---- ENTRIES PROVIDED

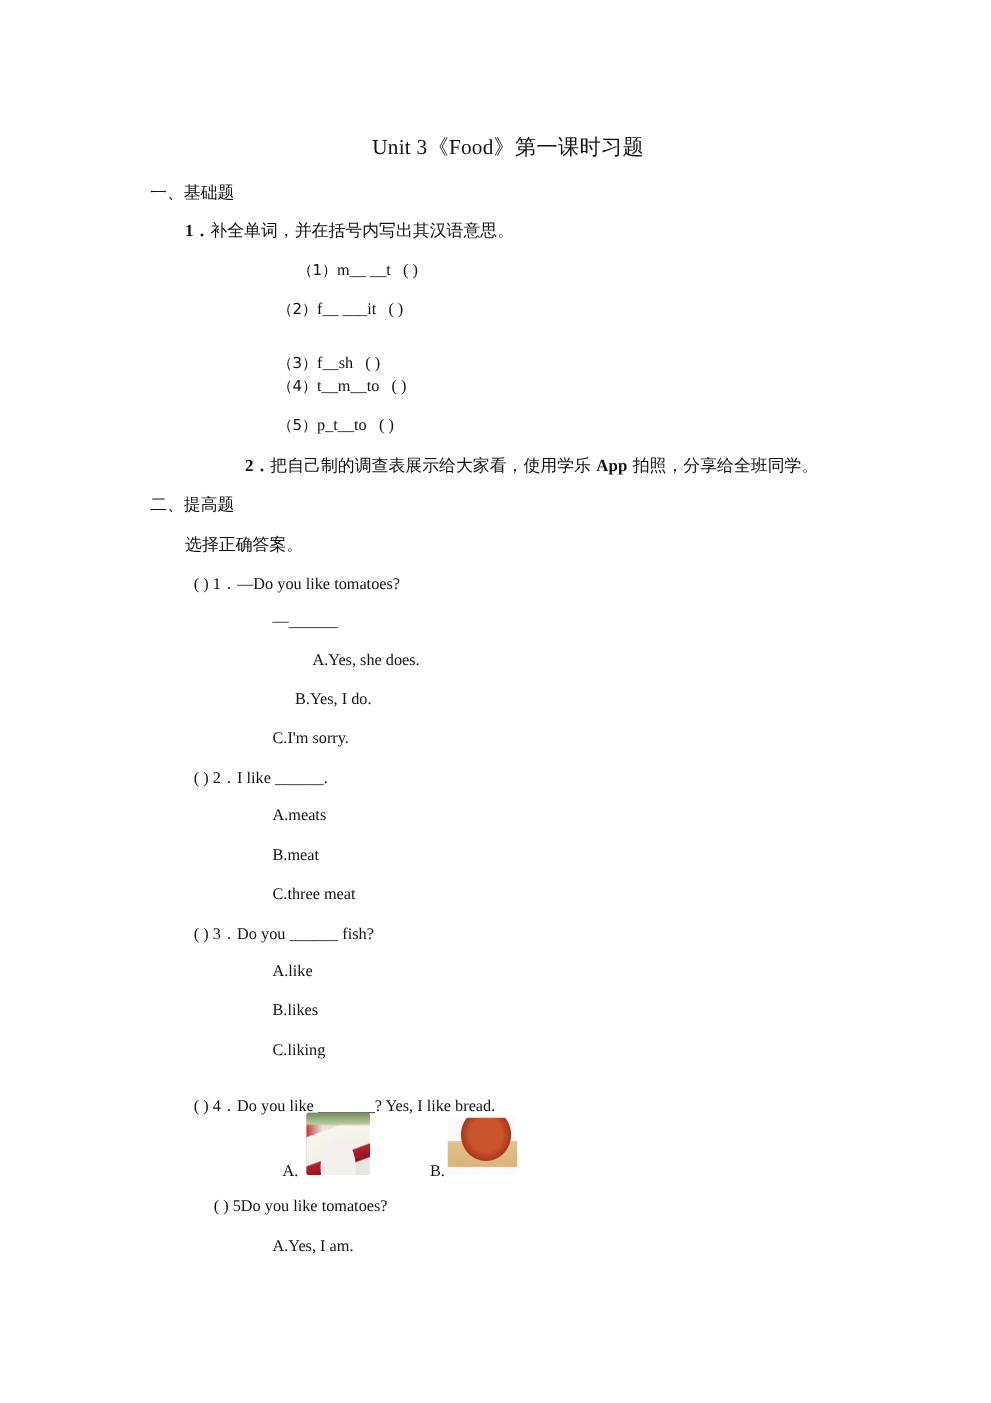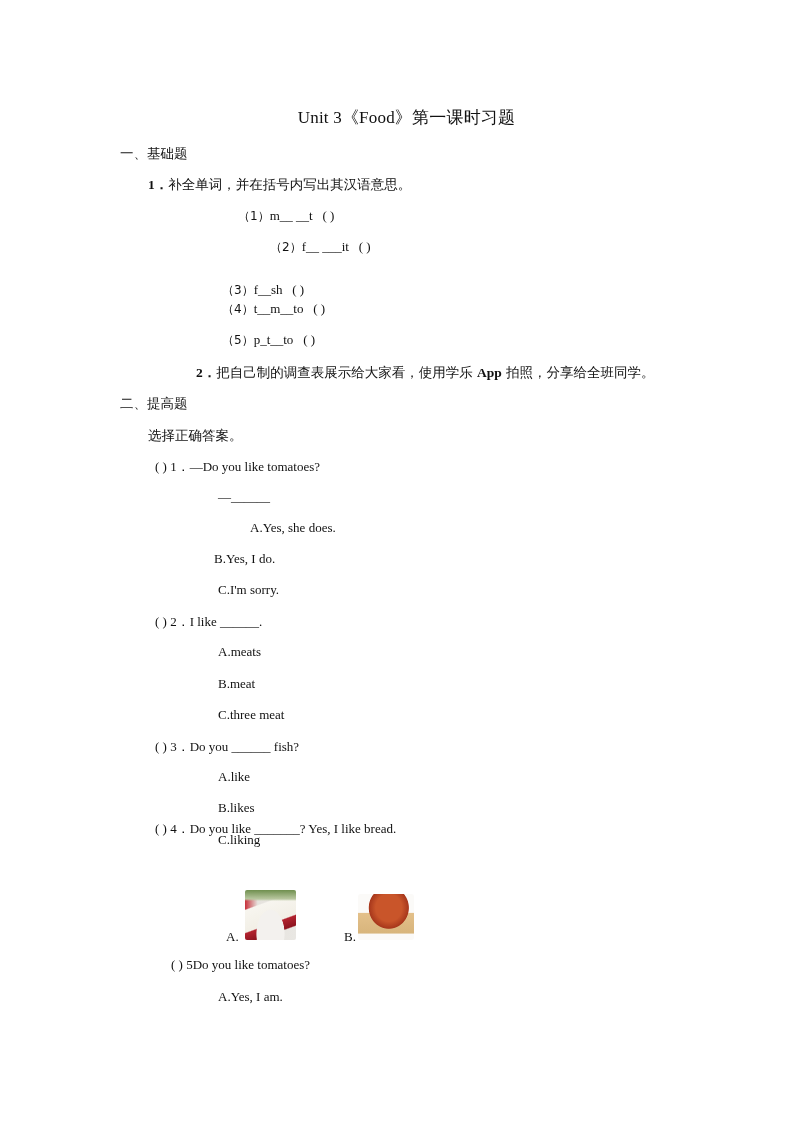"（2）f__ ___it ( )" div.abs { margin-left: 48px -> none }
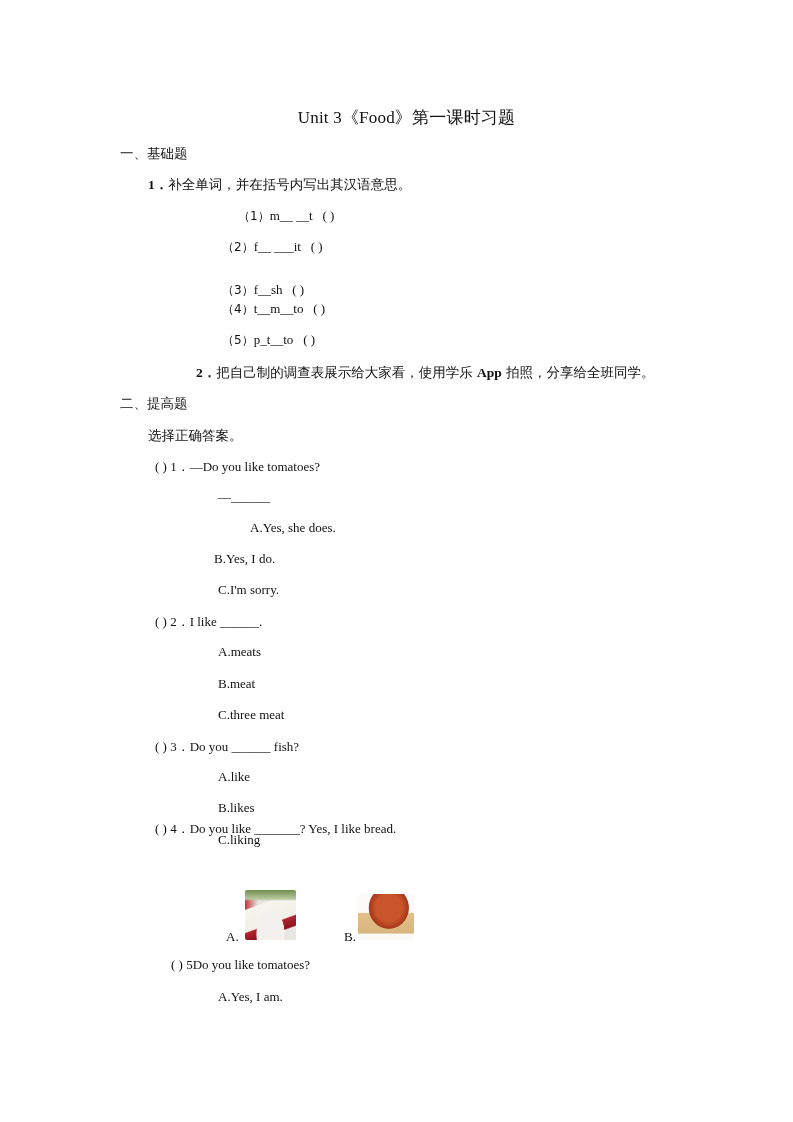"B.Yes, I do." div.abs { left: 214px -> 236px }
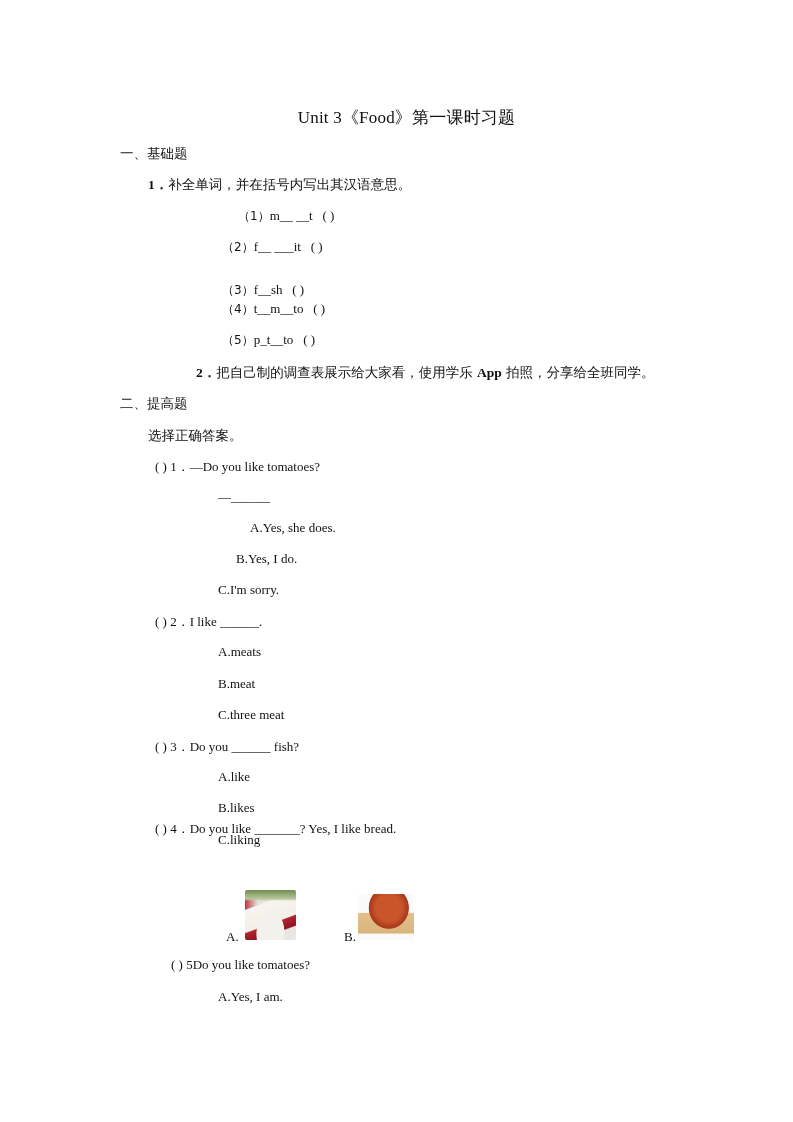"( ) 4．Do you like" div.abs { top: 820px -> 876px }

--------
---- ENTRIES PROVIDED

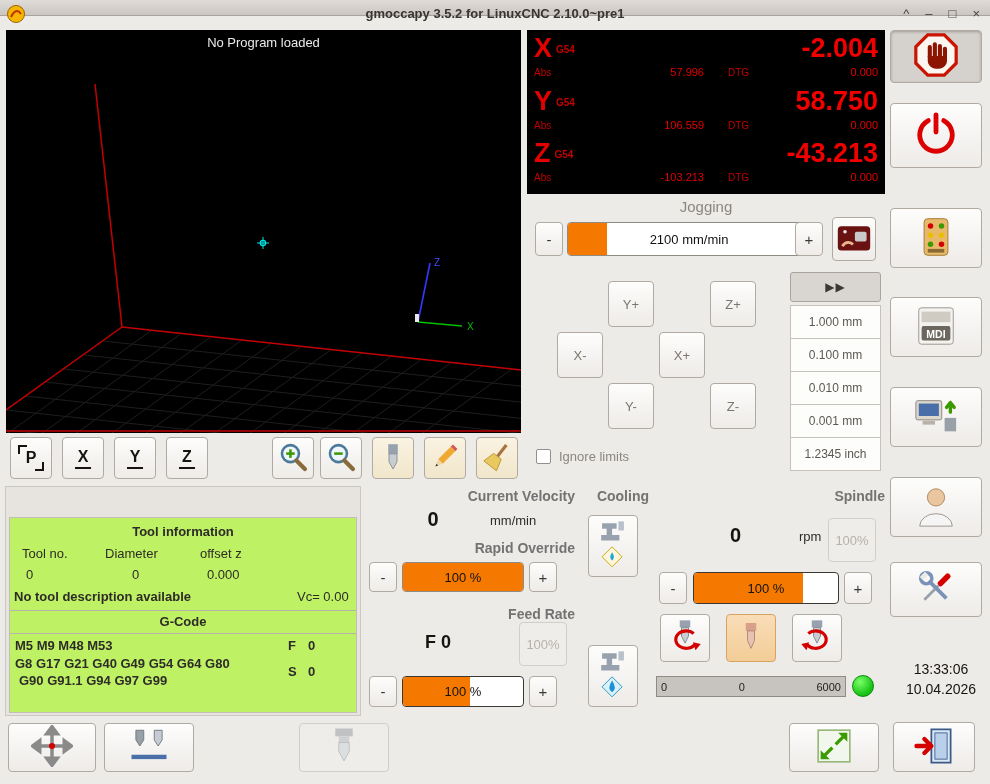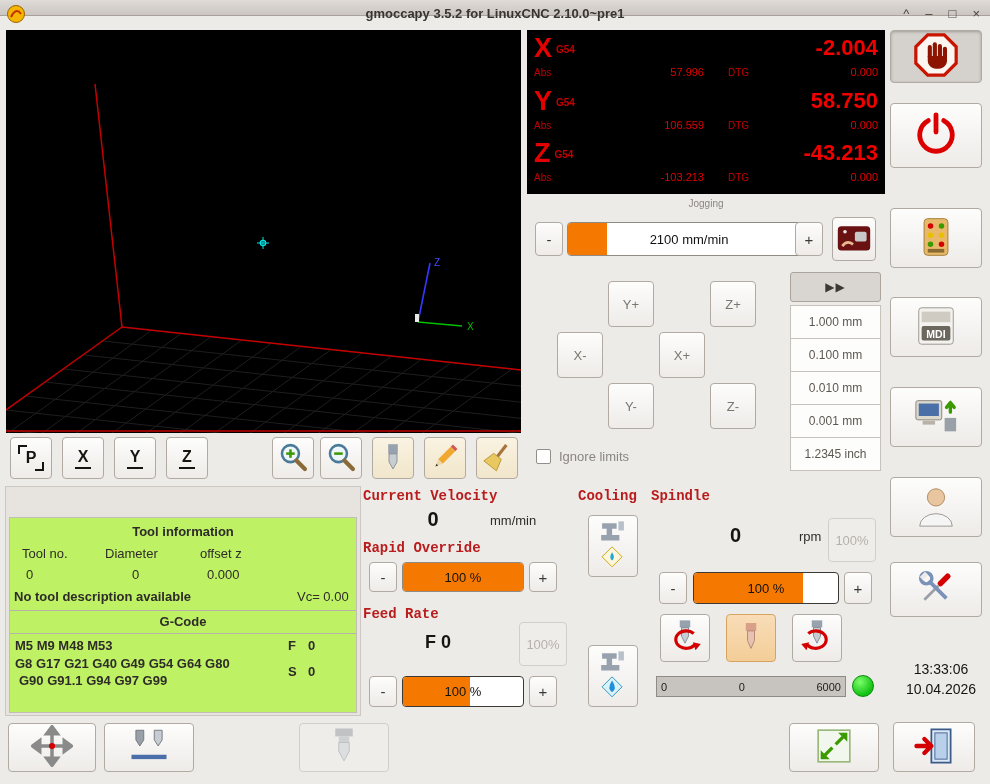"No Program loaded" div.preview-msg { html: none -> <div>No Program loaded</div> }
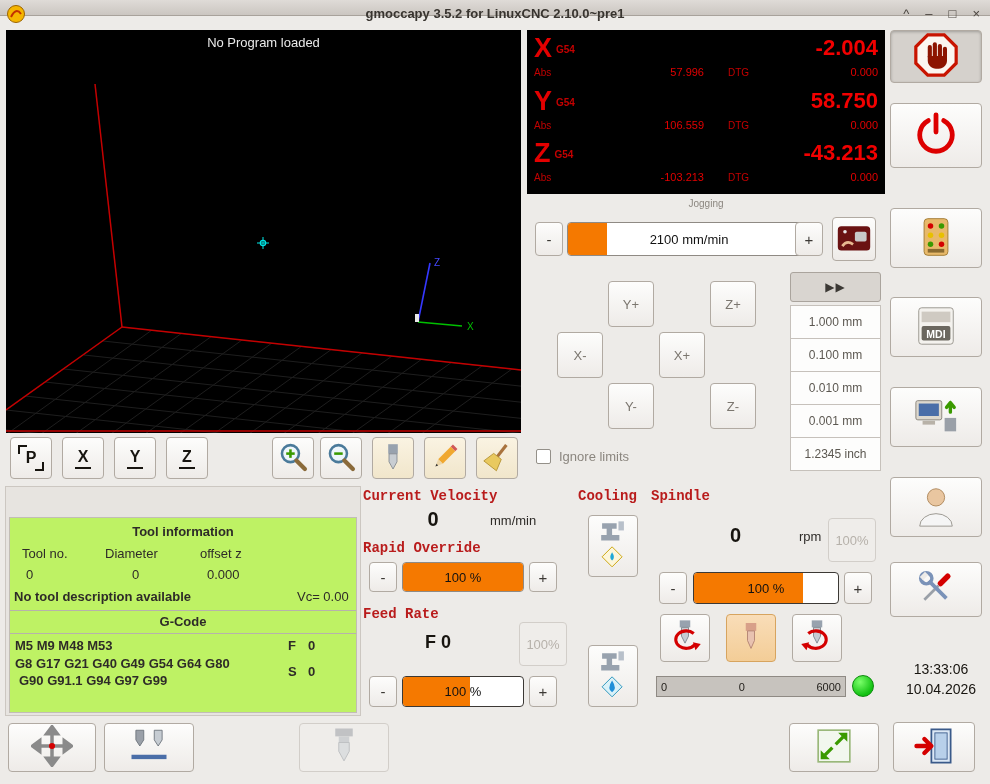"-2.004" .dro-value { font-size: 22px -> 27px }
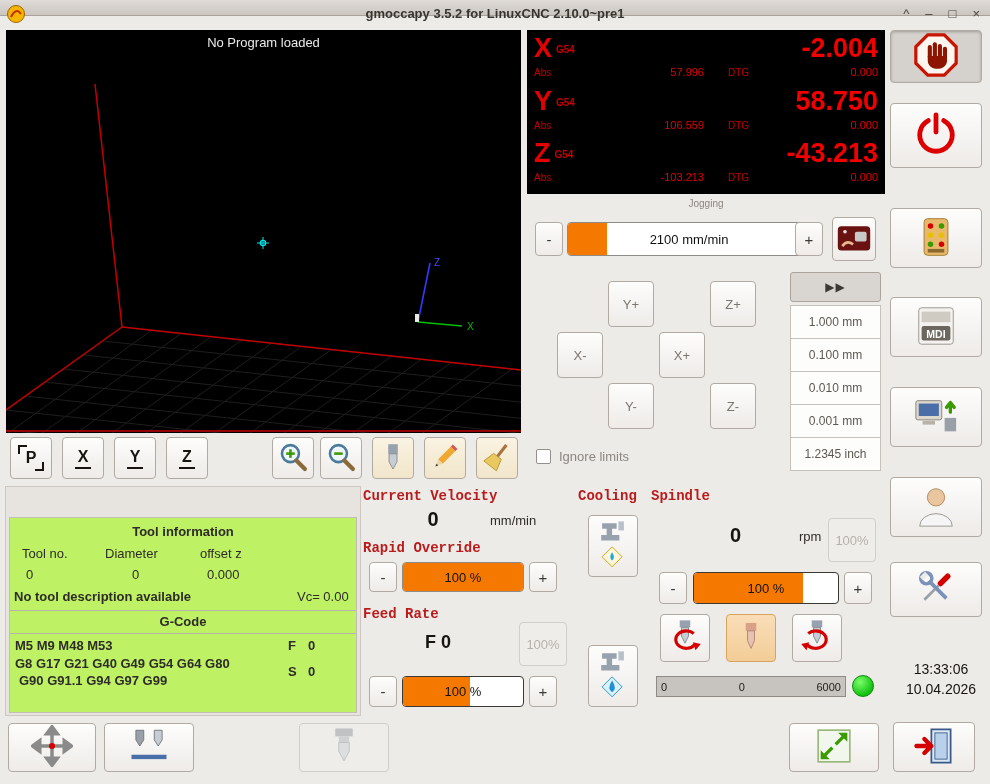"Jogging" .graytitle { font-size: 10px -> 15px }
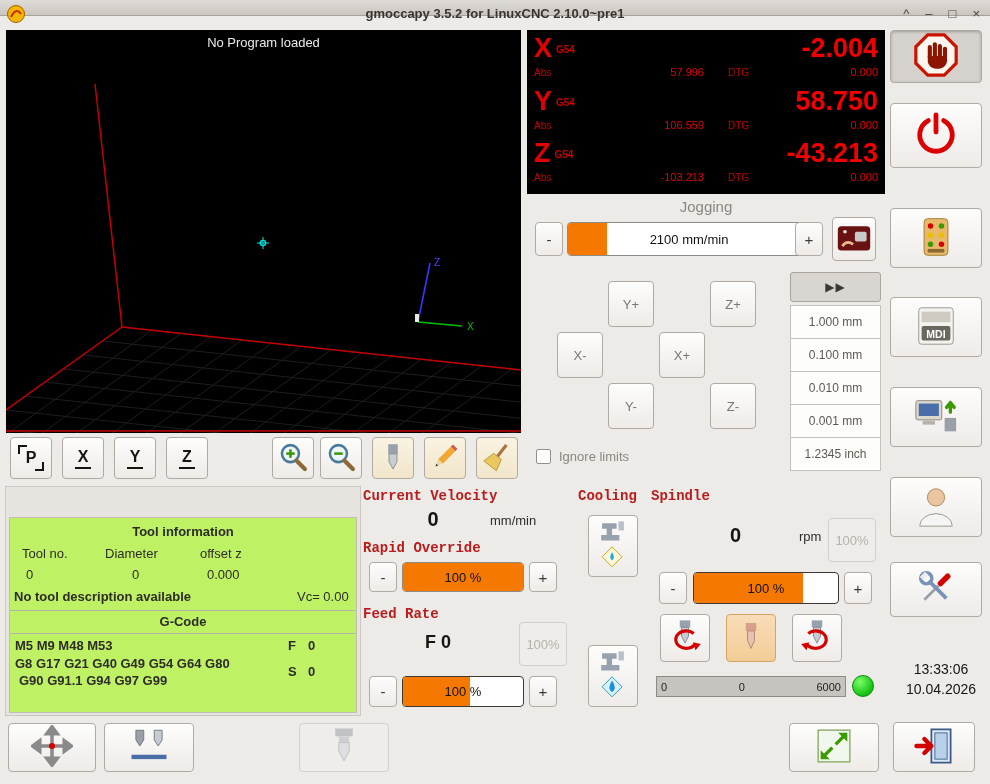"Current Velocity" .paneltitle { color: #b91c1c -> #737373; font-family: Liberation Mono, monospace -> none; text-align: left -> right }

--------

* _EXERCISE_
Give again, exactly as written above, each line from the one that has "left: 214px ->" to the one that has "top: 820px ->", both included; omit the pictures.

* _OUTPUT_
"B.Yes, I do." div.abs { left: 214px -> 236px }
"( ) 4．Do you like" div.abs { top: 820px -> 876px }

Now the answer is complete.